Bloomberg Technoz, Jakarta - Eks Wakil Kepala Badan Gizi Nasional Sony Sonjaya kembali ‘bernyanyi’ dalam perkara dugaan tindak pidana korupsi tata kelola program Makan Bergizi Gratis (MBG) pada Badan Gizi Nasional 2025–2026.
Kali ini, dia membocorkan dugaan praktik lancung dalam kontrak pengadaan 5.000 kamera pengawas atau Closed-Circuit Television (CCTV) kepada penyidik Kejaksaan Agung. Hal ini disampaikan di sela pemeriksaan Sony sebagai tersangka yang juga mengajukan permohonan sebagai justice collaborator -- pelaku yang membantu mengungkap kasus pidana.
“Jadi sebelum Pak Sony masuk [akhir 2025], ada kontrak CCTV dengan pengadaan sidik jari. Satu Satuan Pemenuhan Pelayanan Gizi [SPPG] memasang lima CCTV. BGN outsourcing kepada sebuah vendor dengan pengadaan totalnya sekitar Rp300 miliar lebih. Dengan 5.000 SPPG yang harus dipasang CCTV dan sidik jari,” ujar kuasa hukum Sony, Krisna Murti kepada awak media, dikutip Jumat (19/06/2026).
Berdasarkan pengetahuan Sony, kontrak pengadaan itu berakhir pada 19 Februari 2026. Sebelum kontrak berakhir, Sony mengaku pernah memanggil vendor tersebut.
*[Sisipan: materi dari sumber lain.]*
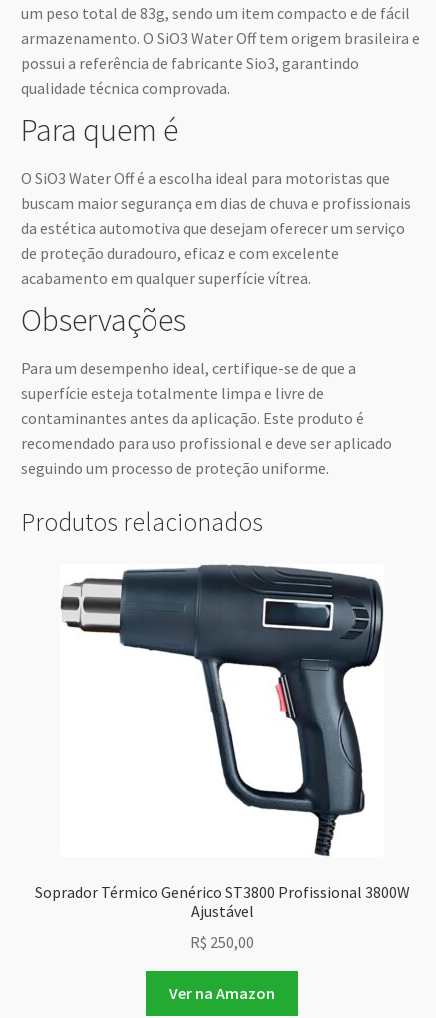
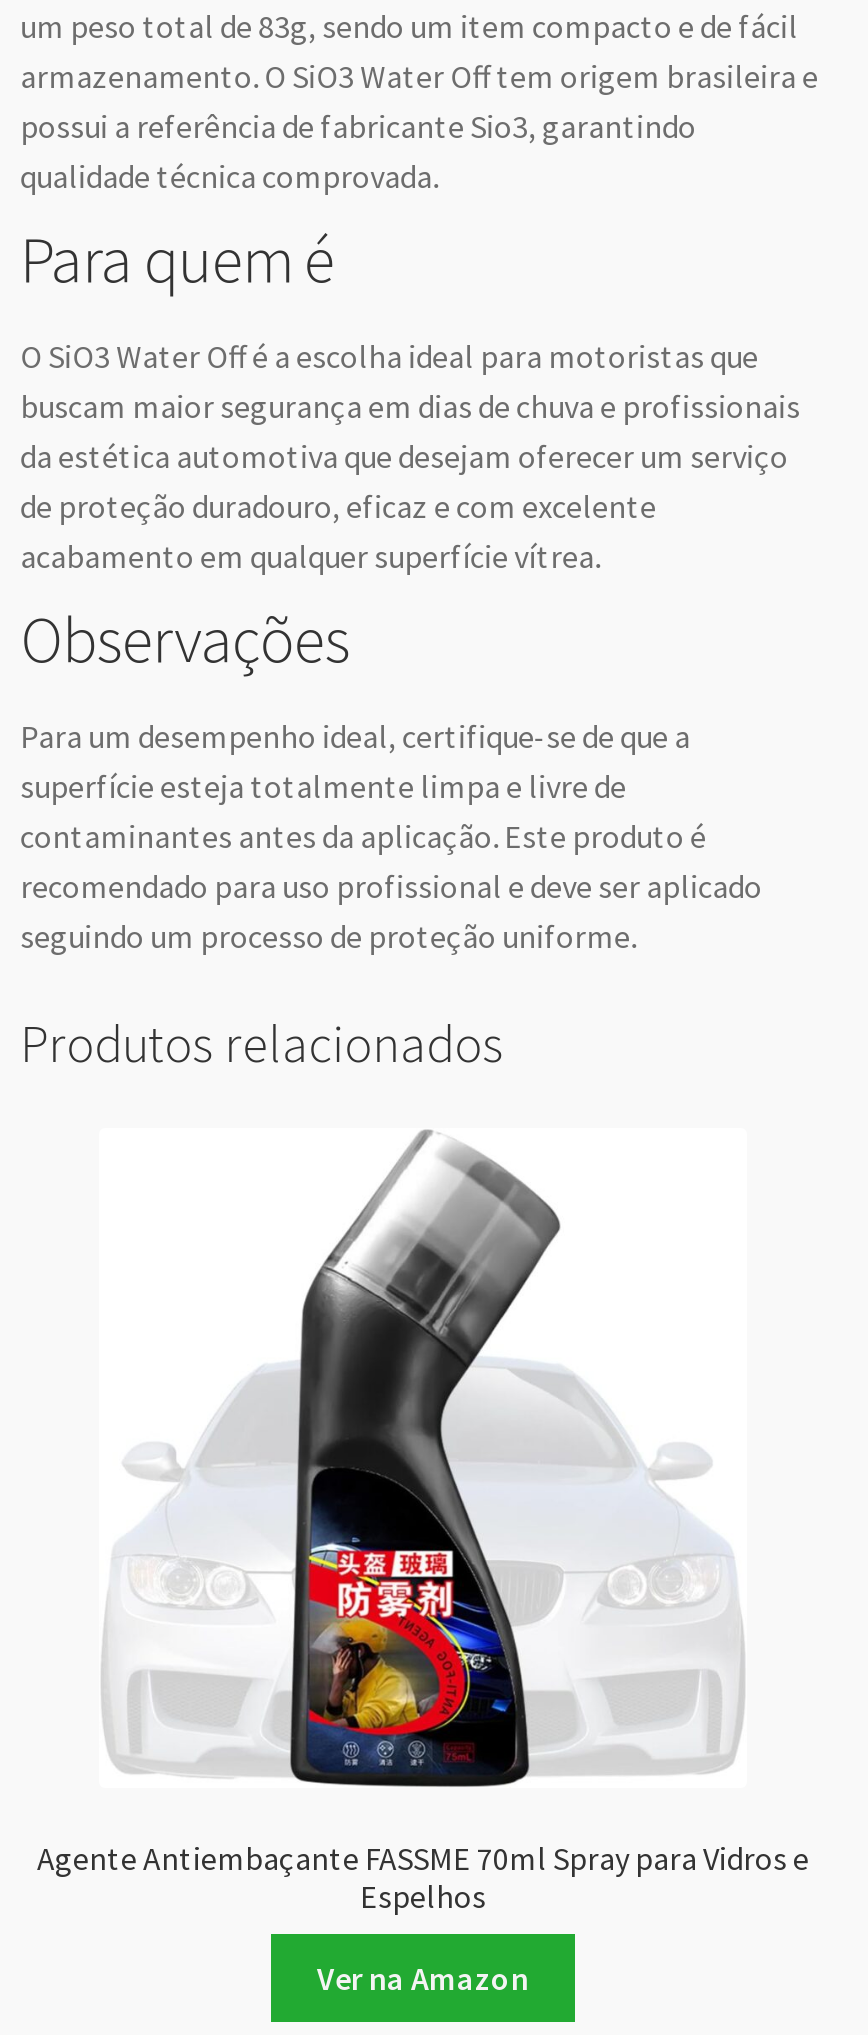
- [image]
+ [image]

- Soprador Térmico Genérico ST3800 Profissional 3800W
- Ajustável
- R$250,00
+ Agente Antiembaçante FASSME 70ml Spray para Vidros e
+ Espelhos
Kala itu, Sony memang sudah masuk dan menjadi bagian dari pimpinan BGN karena telah dilantik oleh Presiden Prabowo Subianto pada 17 September 2025.
Sony mengaku memanggil vendor untuk secara acak memeriksa fungsi SPPG tersebut. Namun, vendor tersebut mengaku tidak bisa memenuhi permintaan Sony. Dia menduga pengadaan 5.000 CCTV dan alat sidik jari tidak terpasang dan merupakan proyek fiktif.